Samples of the dead cow were sent to the National Centre for Foreign Animal Disease in Winnipeg for testing.
Harry Haney, president of the Independent Breeders Service near Airdrie, said finding another Canadian cow with BSE wasn't unexpected.
"Other countries that have had cases of BSE have also seen this kind of a situation, where in fact the cow, born after the feed ban was put in place, has come up with the disease," he said Thursday.
"Again, we'd rather it didn't happen, but in terms of the science and the risks to human health, it's not an issue."
Ban imposed
The Edmonton-area dairy cow was born after 1997, when Canada imposed a ban on the type of feed associated with BSE.
George Luterbach, the agency's senior veterinarian, said Monday the cow could have been infected by cattle feed that had accidentally been mixed with another animal's feed in a bin.
The agency has quarantined the farm and is testing other cows born within a year of the dairy cow for BSE.
Earlier this week, Alberta ranchers said they weren't expecting fallout from the case.
A discovery of BSE in an Alberta cow in 2003 threw the country's cattle industry into chaos. Many countries closed their borders to imports of Canadian cows or beef in the wake of the discovery.
However, in December 2004, the U.S. Department of Agriculture announced that it recognized Canada as a "minimal-risk region."
New classification
The new classification means the U.S. will not close its borders again to Canadian beef unless there are two or more cases of BSE per one million cattle older than 24 months in each of four consecutive years.
Simply put, Canada can have up to 11 cases of BSE and still be considered a safe country for cattle exports.
Canada has also tightened up the rules to prevent cases of BSE.
Since 1997, protein-based tissues from the skulls, brains, nerves, eyes, spinal cords and bones of older cattle have been banned from cattle and ruminant feed manufactured or sold in Canada because of their role in passing on the disease.
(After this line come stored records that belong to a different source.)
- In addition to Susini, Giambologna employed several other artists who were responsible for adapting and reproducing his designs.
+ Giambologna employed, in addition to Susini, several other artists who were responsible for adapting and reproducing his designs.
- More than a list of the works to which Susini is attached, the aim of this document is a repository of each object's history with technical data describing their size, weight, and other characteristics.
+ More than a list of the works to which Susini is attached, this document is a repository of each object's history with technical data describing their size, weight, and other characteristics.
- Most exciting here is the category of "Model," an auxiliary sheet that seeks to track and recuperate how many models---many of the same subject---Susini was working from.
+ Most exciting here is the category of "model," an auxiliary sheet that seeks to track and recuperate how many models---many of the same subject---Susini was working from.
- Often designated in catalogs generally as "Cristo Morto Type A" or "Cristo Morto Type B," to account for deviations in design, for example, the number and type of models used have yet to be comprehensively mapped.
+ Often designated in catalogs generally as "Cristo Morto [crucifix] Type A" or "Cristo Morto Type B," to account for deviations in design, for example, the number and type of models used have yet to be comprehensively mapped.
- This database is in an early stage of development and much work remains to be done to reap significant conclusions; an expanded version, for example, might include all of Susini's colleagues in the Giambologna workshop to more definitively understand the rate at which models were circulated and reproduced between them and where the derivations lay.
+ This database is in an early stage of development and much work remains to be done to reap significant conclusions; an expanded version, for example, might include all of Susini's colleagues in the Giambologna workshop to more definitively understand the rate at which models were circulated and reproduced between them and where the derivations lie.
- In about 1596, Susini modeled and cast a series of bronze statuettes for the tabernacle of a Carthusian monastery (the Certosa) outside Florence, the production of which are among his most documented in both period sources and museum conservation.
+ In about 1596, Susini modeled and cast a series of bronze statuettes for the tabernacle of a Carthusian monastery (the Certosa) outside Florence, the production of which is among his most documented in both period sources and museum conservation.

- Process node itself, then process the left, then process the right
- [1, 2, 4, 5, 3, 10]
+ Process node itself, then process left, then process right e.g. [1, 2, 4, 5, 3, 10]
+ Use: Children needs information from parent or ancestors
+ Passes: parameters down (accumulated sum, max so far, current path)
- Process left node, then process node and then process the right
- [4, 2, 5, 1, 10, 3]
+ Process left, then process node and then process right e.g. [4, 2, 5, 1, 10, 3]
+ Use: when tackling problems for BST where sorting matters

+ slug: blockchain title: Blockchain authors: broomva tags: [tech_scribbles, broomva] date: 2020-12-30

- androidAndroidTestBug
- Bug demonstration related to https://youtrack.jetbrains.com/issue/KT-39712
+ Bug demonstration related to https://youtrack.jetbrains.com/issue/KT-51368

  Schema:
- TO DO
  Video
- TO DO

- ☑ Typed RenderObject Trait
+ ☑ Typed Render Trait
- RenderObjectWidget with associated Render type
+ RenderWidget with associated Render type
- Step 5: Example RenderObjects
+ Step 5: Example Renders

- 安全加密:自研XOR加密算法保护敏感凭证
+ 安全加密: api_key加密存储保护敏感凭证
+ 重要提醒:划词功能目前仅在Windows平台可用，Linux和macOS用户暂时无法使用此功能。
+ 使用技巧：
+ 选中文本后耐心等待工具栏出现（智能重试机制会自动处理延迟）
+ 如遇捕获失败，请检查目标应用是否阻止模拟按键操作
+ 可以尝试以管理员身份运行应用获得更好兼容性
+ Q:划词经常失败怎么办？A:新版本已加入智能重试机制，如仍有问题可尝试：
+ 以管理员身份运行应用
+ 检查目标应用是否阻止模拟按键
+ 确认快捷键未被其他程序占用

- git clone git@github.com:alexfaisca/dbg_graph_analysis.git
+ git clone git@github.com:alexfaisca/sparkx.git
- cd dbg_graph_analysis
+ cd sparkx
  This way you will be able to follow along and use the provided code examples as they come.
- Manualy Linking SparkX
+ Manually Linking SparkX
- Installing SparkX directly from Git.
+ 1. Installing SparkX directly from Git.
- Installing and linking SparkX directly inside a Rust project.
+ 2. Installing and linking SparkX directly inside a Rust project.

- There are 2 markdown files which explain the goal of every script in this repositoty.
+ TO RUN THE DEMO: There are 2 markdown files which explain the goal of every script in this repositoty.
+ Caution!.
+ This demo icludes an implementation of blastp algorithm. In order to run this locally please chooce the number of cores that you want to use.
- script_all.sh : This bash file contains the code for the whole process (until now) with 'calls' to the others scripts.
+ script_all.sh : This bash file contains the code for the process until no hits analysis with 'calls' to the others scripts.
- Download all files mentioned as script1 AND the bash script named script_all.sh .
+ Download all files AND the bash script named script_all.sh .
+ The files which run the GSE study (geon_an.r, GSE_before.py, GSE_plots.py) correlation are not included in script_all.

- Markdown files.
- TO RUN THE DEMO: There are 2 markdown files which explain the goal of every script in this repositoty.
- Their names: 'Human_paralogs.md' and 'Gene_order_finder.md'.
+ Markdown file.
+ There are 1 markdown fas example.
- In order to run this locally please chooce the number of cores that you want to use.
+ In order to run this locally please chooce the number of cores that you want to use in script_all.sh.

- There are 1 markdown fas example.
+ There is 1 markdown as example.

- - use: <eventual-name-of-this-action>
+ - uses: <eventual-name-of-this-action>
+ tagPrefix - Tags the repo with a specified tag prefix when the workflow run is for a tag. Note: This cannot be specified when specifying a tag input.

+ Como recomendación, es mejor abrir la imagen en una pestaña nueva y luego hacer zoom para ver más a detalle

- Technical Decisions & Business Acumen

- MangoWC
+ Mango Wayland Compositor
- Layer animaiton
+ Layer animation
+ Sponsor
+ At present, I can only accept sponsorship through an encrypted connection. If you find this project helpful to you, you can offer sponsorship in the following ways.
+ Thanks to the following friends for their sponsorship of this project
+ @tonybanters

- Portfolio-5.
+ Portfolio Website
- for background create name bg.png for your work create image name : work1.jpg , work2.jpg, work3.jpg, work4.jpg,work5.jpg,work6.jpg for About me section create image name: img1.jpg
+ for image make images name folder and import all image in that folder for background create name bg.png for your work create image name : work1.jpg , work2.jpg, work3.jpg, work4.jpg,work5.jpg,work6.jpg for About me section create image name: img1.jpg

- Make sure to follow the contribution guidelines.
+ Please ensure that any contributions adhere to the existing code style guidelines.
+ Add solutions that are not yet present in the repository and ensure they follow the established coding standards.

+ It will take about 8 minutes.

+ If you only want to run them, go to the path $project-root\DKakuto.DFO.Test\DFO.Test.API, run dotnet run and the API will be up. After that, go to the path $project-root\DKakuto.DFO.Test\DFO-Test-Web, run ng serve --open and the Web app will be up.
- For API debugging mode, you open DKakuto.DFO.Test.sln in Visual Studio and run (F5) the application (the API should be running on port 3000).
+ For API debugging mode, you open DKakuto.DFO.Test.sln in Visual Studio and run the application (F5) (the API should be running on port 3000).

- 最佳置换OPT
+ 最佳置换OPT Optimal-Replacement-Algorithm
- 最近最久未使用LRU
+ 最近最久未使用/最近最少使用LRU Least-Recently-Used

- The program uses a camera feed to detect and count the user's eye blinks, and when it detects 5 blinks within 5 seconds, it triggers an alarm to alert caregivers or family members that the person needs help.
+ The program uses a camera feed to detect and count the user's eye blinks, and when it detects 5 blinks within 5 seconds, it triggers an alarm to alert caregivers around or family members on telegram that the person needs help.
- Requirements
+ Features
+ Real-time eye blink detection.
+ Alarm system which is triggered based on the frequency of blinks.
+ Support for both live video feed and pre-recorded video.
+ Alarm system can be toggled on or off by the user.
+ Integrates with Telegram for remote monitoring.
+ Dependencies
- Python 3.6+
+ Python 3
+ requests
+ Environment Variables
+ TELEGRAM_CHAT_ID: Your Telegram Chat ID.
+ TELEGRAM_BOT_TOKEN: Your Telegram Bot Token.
Last month, the agency announced it was cracking down even further on potential ways of spreading BSE. A year from now, cattle tissues that could transmit mad-cow disease will no longer be allowed in pet foods, chicken feed and fertilizer under new federal rules.
Since 2003, the agency has tested 115,000 cattle for BSE.
BSE has been linked to a deadly type of Creutzfeldt-Jakob disease among humans who have eaten certain types of tissues from infected cows.